Единообразие было в чинах и звездах, но в разных родах войск они носили свое, уникальное название. В пехотных частях корнет соответствовал подпоручику, у казаков — хорунжему, а у моряков — мичману. На первый взгляд казалось, что система выглядит запутанной, но к ней стоило лишь привыкнуть, и все вставало на свои места.
— Господин корнет, не надо так официально, мы тут все одна большая офицерская семья. Можете обращаться ко мне по имени-отчеству, — полковник встал из-за стола, подошел ко мне и по-отечески потрепал по плечу.
— Как скажете, Кузьма Егорович.
— Ваши документы и рекомендации к нам уже поступили. Мы рады приветствовать вас в своем кругу, — добавил подполковник Оффенберг Петр Иванович. Как я вскорости узнал, он являлся не только правой рукой Дики, но и потомственным бароном с длинной родословной.
— Сейчас в нашем полку две вакансии. Мой ординарец по семейным обстоятельствам вышел в отставку. Вы можете занять его место. Или отправиться помощником к поручику Некрасову в команду разведчиков первого эскадрона. Выбирайте!

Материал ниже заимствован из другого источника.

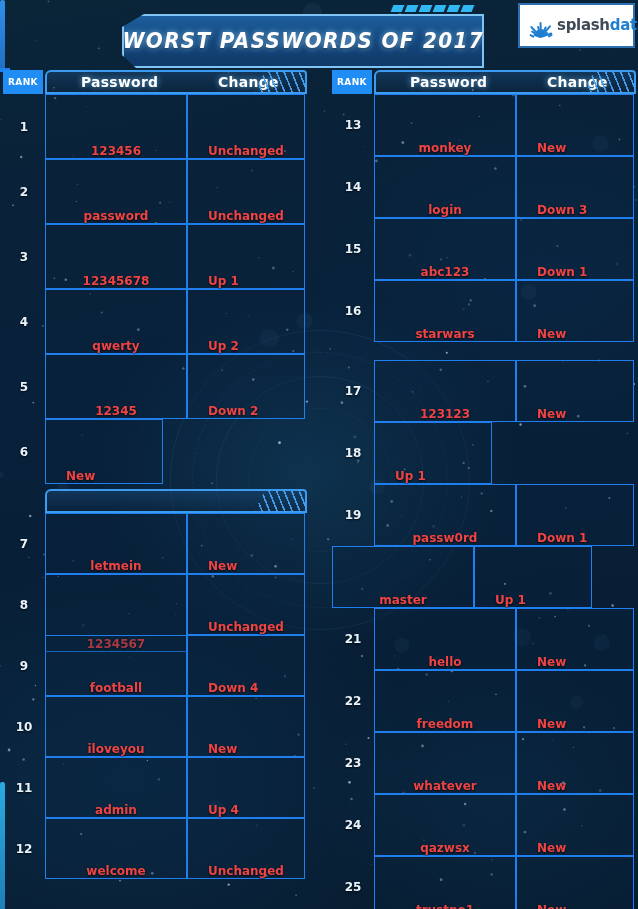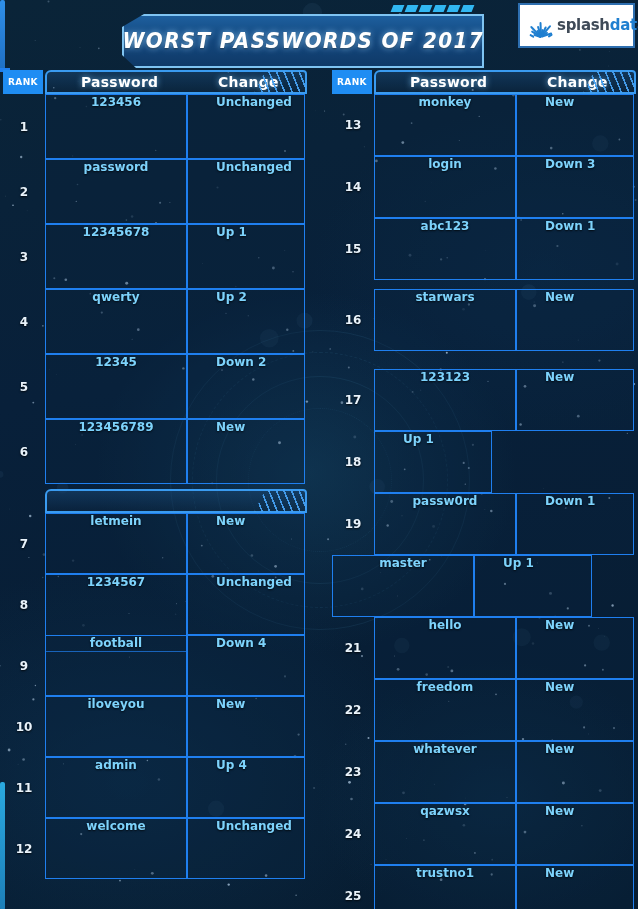--- a/index.html
+++ b/index.html
@@ -129,8 +129,8 @@
   .cell-pw, .cell-ch {
     border:1.5px solid #1f7fef;
     background: rgba(10,38,62,0.30);
-    display:flex; align-items:flex-start;
-    font-size:12px; color:#7dd3fc; font-weight:600;
+    display:flex; align-items:flex-end;
+    font-size:12px; color:#ef4444; font-weight:600;
     text-shadow: 0 1px 2px rgba(0,0,0,.75);
   }
   .cell-pw { width:142px; justify-content:center; border-right-width:1px; }

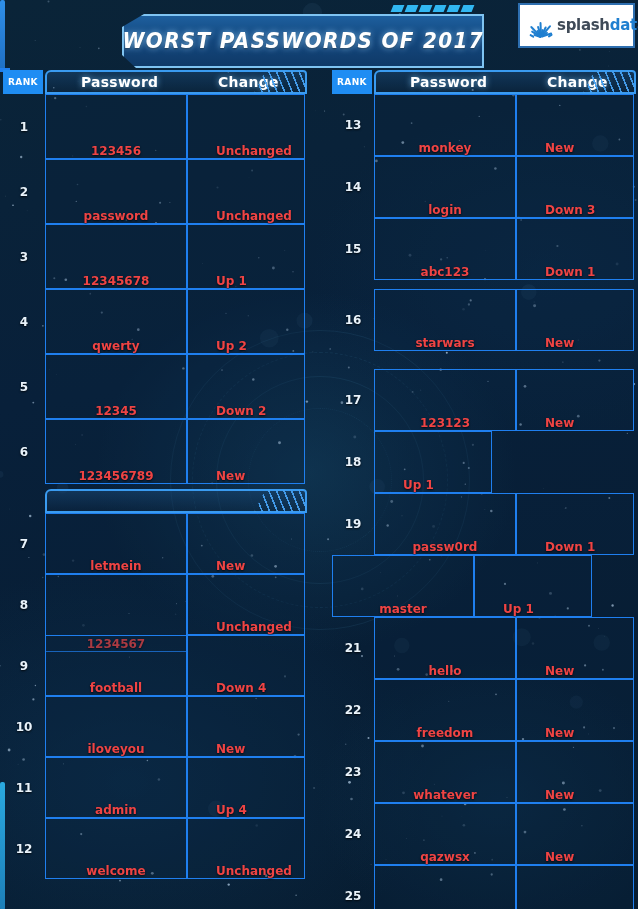--- a/index.html
+++ b/index.html
@@ -134,7 +134,7 @@
     text-shadow: 0 1px 2px rgba(0,0,0,.75);
   }
   .cell-pw { width:142px; justify-content:center; border-right-width:1px; }
-  .cell-ch { width:118px; justify-content:flex-start; padding-left:28px; border-left-width:1px; }
+  .cell-ch { width:118px; justify-content:flex-start; padding-left:20px; border-left-width:1px; }
 
   .lbl { white-space:nowrap; }
 </style>

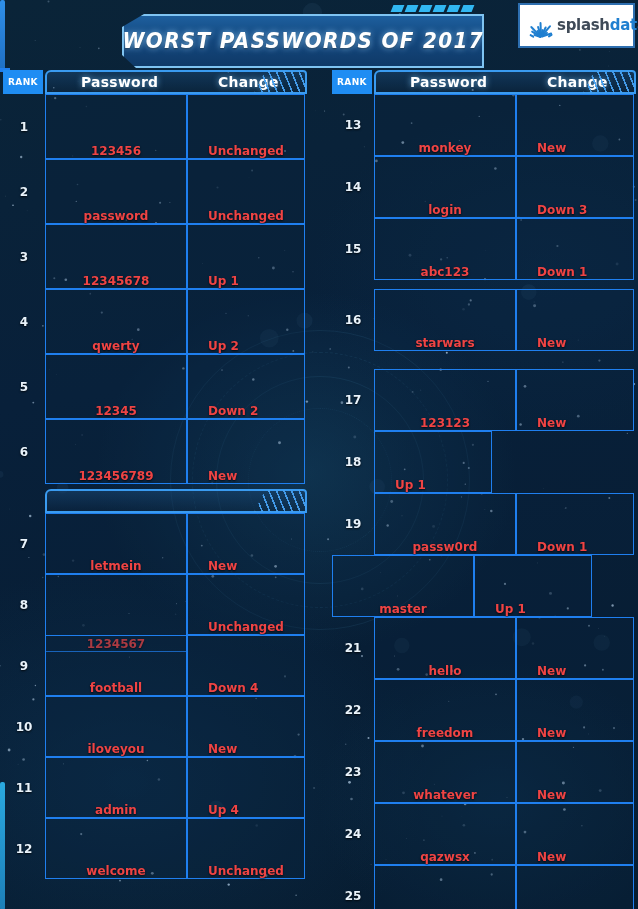--- a/index.html
+++ b/index.html
@@ -649,7 +649,7 @@
           <span class="lbl">Down 1</span>
         </div>
       </div>
-      <div class="row" style="height: 80px; margin-top: 9px;">
+      <div class="row" style="height: 80px;">
         <div class="cell-rank" style="height:62px">
           <span class="lbl">16</span>
         </div>

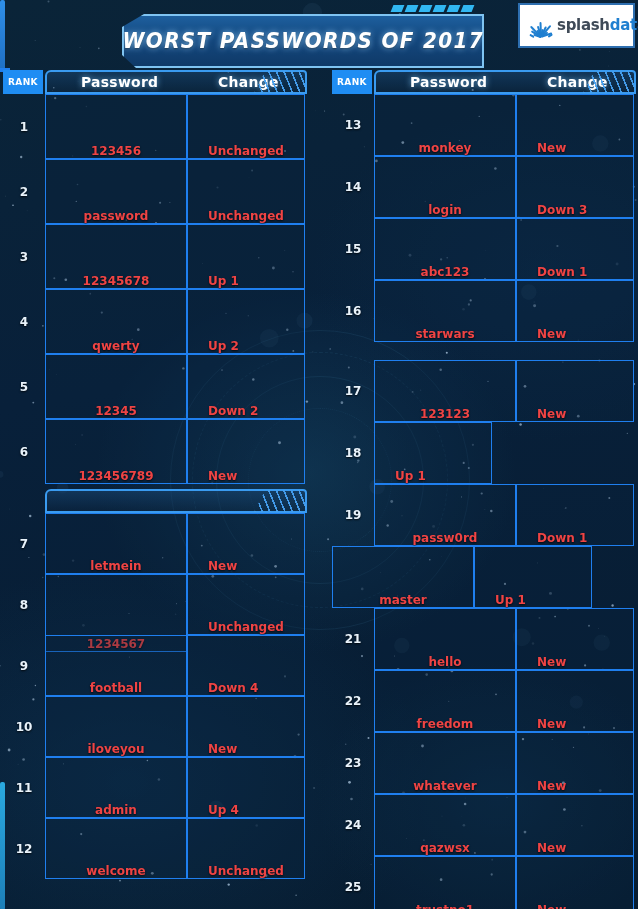--- a/index.html
+++ b/index.html
@@ -530,9 +530,6 @@
         <div class="cell-rank" style="height:65px">
           <span class="lbl">6</span>
         </div>
-        <div class="cell-pw" style="height:65px">
-          <span class="lbl">123456789</span>
-        </div>
         <div class="cell-ch" style="height:65px">
           <span class="lbl">New</span>
         </div>

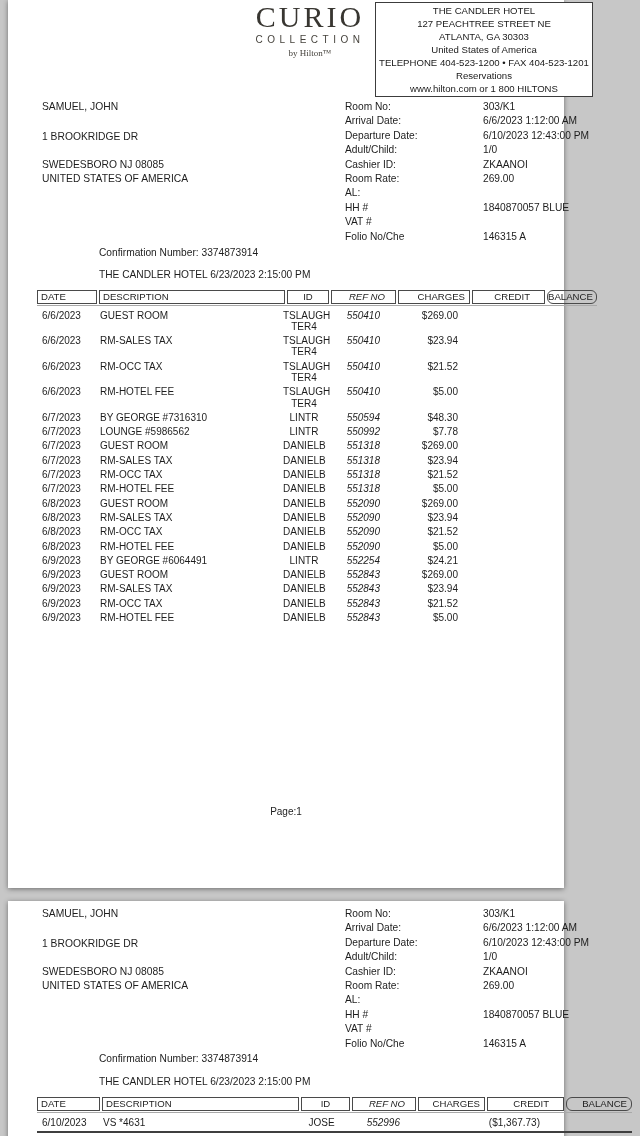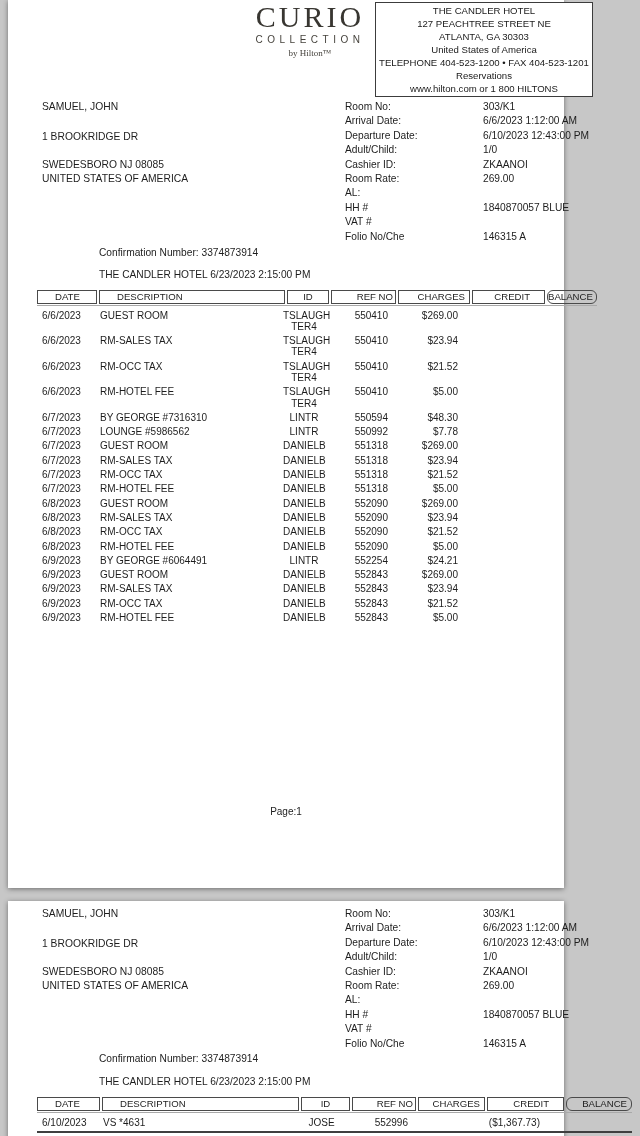--- a/index.html
+++ b/index.html
@@ -64,7 +64,7 @@
     font-size:9.6px; text-align:center; overflow:hidden;
   }
   .th:last-child { margin-right:0;border-radius:6px; }
-  .th.c0, .th.c1 { text-align:left; padding-left:17px; }
+  .th.c0, .th.c1 { text-align:left; padding-left:3px; }
   .tbody { padding-top:2px; }
   .trow { display:flex; align-items:flex-start; padding:1.5px 0; }
   .tcell { font-size:10px; line-height:11.3px; }

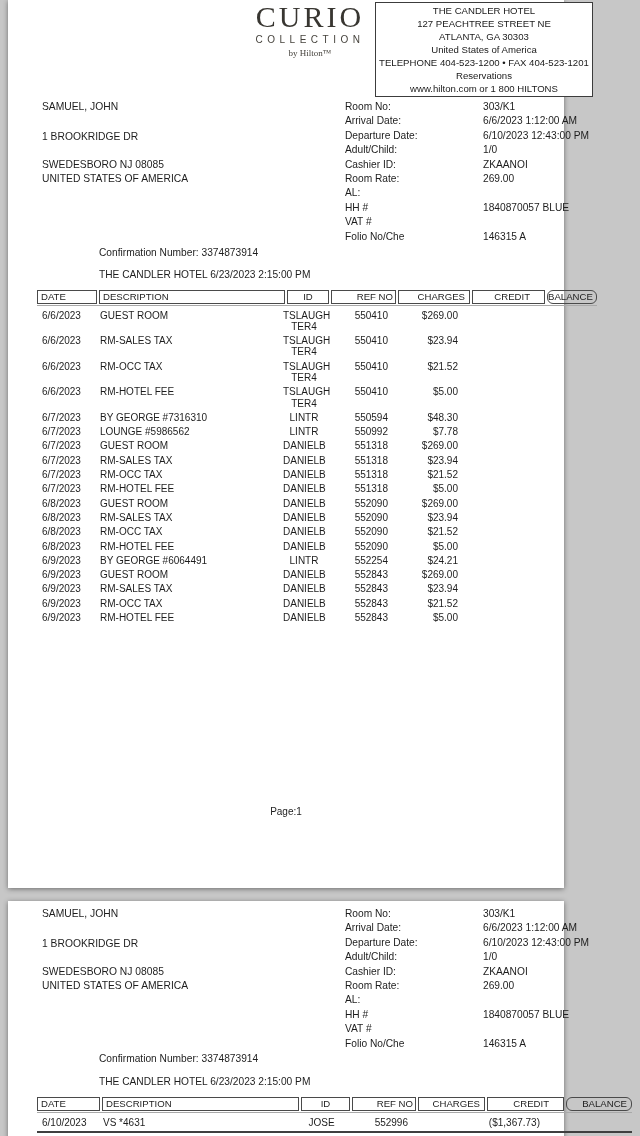--- a/index.html
+++ b/index.html
@@ -71,7 +71,7 @@
   .c0 { width:60px; padding-left:5px; }
   .c1 { width:186px; padding-left:3px; }
   .c2 { width:42px; white-space:pre-line;text-align:center; }
-  .c3 { width:65px; text-align:right; padding-right:2px; }
+  .c3 { width:65px; text-align:right; padding-right:10px;font-style:italic; }
   .c4 { width:72px; text-align:right; padding-right:4px; }
   .c5 { width:73px; text-align:right; padding-right:14px; }
   .c6 { flex:1; text-align:right; padding-right:4px; }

— Эскадронный разведчик, Кузьма Егорович, с вашего разрешения, — решил я. Полковой ординарец — должность «теплая», он все время на виду, рядом с командиром. Потому и служба его может протекать куда легче. Но разведка более интересное дело. Так что выбор вполне ясен.
— Так я и думал, — кивнул Дика. — В штаб полка по служебной надобности как раз сегодня прибыл ротмистр Тельнов. Я сейчас за ним пошлю, — высморкавшись в платок, он вытащил портсигар. — Папиросу? Угощайтесь.
Я закурил и с наслаждением выпустил дым. Табак у полковника оказался неплох.
Пока вестовой искал ротмистра, и пока тот добирался, офицеры принялись расспрашивать меня об училище, увлечения и то, как я намеревался служить.
Я отвечал неспешно, обстоятельно, и совсем не чувствовал напряжения. Вообще, мне нравилось подобные взаимоотношения среди офицеров. Да, тут хватало и недоброжелателей, и тех, кого погоня за наградами и чинами сделала откровенными врагами, но все же отношения строились на доверии, дружбе и боевом братстве.
Любой кавалерийский полк Российской Империи в те времена походил один на другой. Численность приближалась к 1000 человек. Командовал подразделением полковник. Два подполковника являлись его заместителями и ближайшими помощниками. Все полки делились на 6 эскадронов, четыре строевых и два резервных. Лишь у кирасир насчитывалось 4 эскадрона.
Эскадрон — тактическое подразделение в кавалерии. В России его штатная численность составляла от 120 до 160 коней. Само слово произошло от лат. exquadra — четырёхугольный боевой строй. Командовал им ротмистр или майор. Также использовались такие термины, как полуэскадрон, что соответствовало половине личного состава и дивизион — два соединенных для выполнения боевой или тактической задачи эскадрона.